Work request: Everything in the listing below needs restating exactly, apart from the pictures.

◇ ◇ ◇ ◇ ◇ ◇ ◇

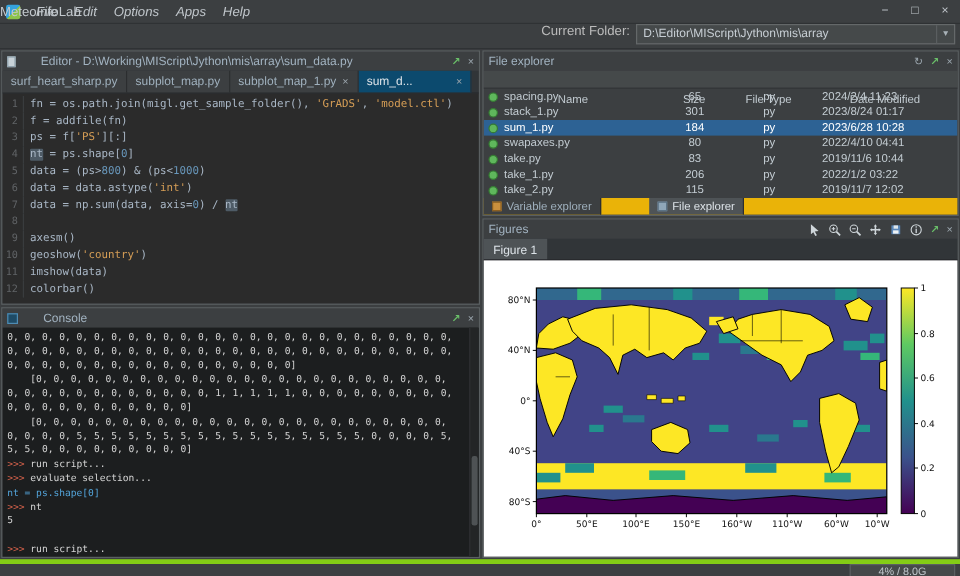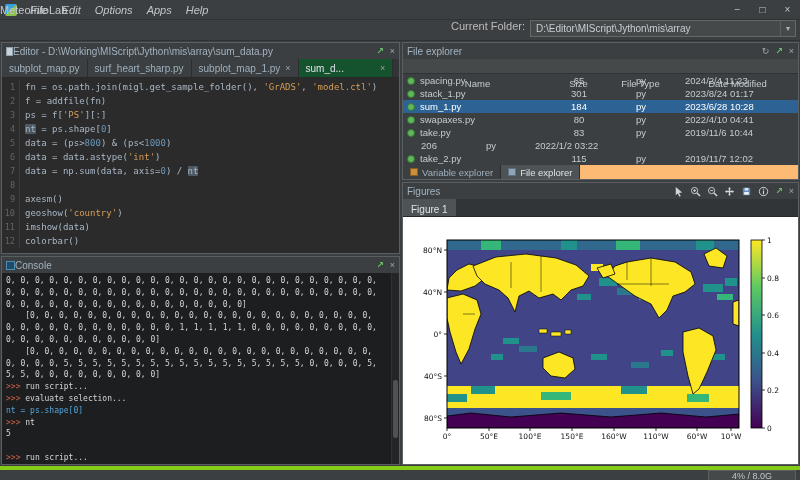"Editor -" .phead { gap: 0 -> 21px }
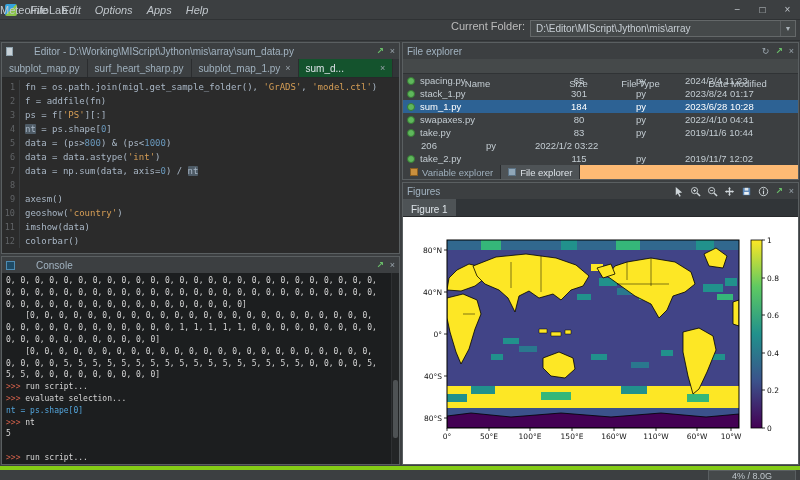"subplot_map.py" div.etab { order: before "surf_heart_sharp.py" -> after "surf_heart_sharp.py" }
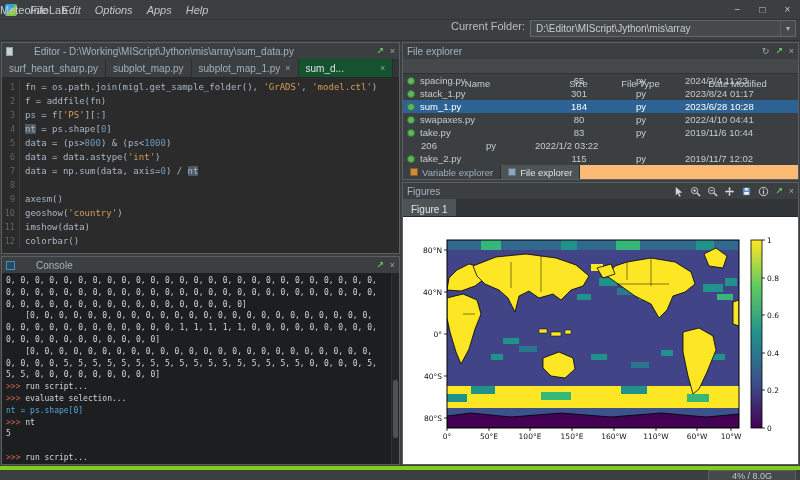"sum_d..." .etab.active { background: #14532d -> #0c4a6e }
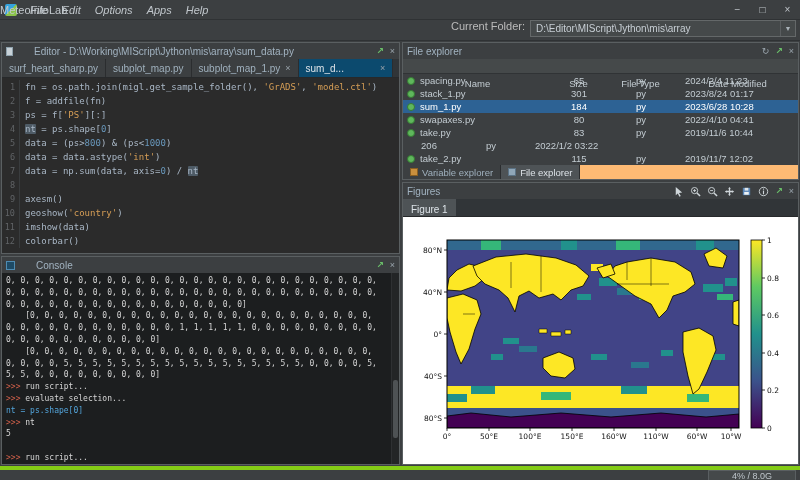"take_1.py" div.fc { html: none -> <div> <span></span> <span>take_1.py</span> </div> }
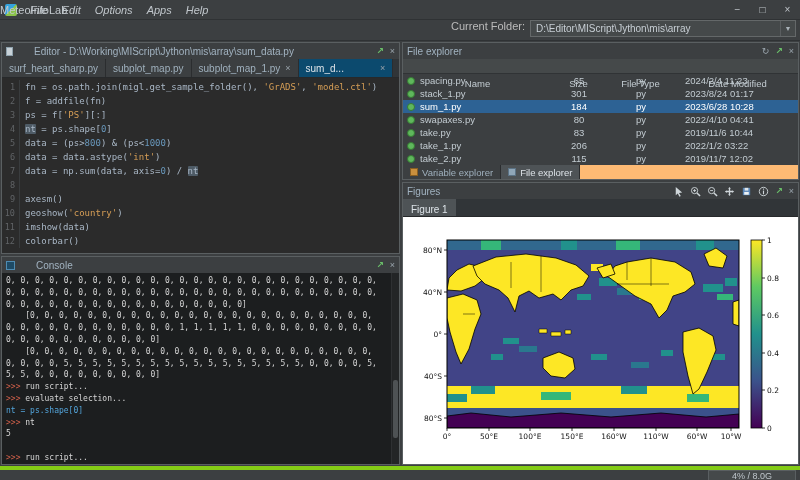"Variable explorer" .fe-tabs { background: #fdba74 -> #eab308; gap: none -> 40px }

◇ ◇ ◇ ◇ ◇ ◇ ◇

Response box:
"Editor -" .phead { gap: 0 -> 21px }
"subplot_map.py" div.etab { order: before "surf_heart_sharp.py" -> after "surf_heart_sharp.py" }
"sum_d..." .etab.active { background: #14532d -> #0c4a6e }
"take_1.py" div.fc { html: none -> <div> <span></span> <span>take_1.py</span> </div> }
"Variable explorer" .fe-tabs { background: #fdba74 -> #eab308; gap: none -> 40px }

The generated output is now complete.